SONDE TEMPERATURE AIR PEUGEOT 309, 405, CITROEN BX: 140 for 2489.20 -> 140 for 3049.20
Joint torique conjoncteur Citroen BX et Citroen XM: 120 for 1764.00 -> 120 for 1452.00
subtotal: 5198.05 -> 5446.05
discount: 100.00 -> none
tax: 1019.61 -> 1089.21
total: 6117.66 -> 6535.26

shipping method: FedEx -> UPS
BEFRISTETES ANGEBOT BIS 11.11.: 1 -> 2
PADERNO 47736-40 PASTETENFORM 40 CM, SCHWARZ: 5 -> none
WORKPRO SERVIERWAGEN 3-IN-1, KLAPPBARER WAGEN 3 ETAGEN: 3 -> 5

...

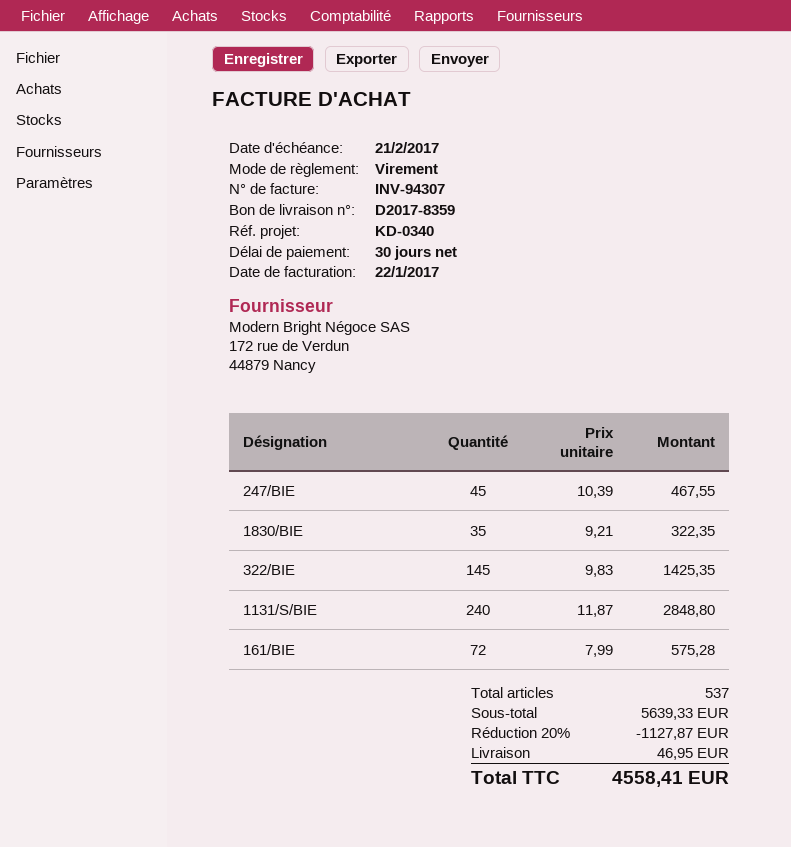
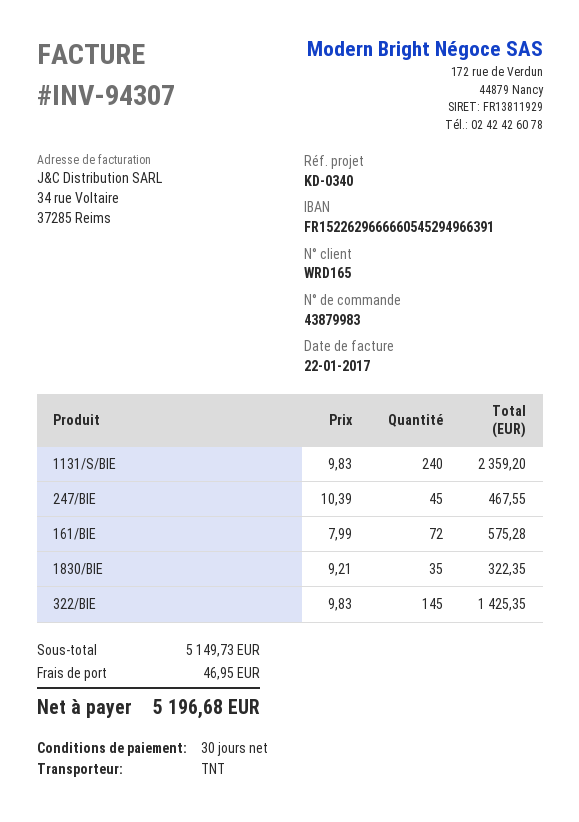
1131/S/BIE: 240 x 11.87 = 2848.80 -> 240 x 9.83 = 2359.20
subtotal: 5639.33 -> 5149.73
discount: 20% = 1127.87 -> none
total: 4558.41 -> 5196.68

## Work task
Looking only at the lines of the material above, count those containing "discount" and give that number by itself.

## Answer section
2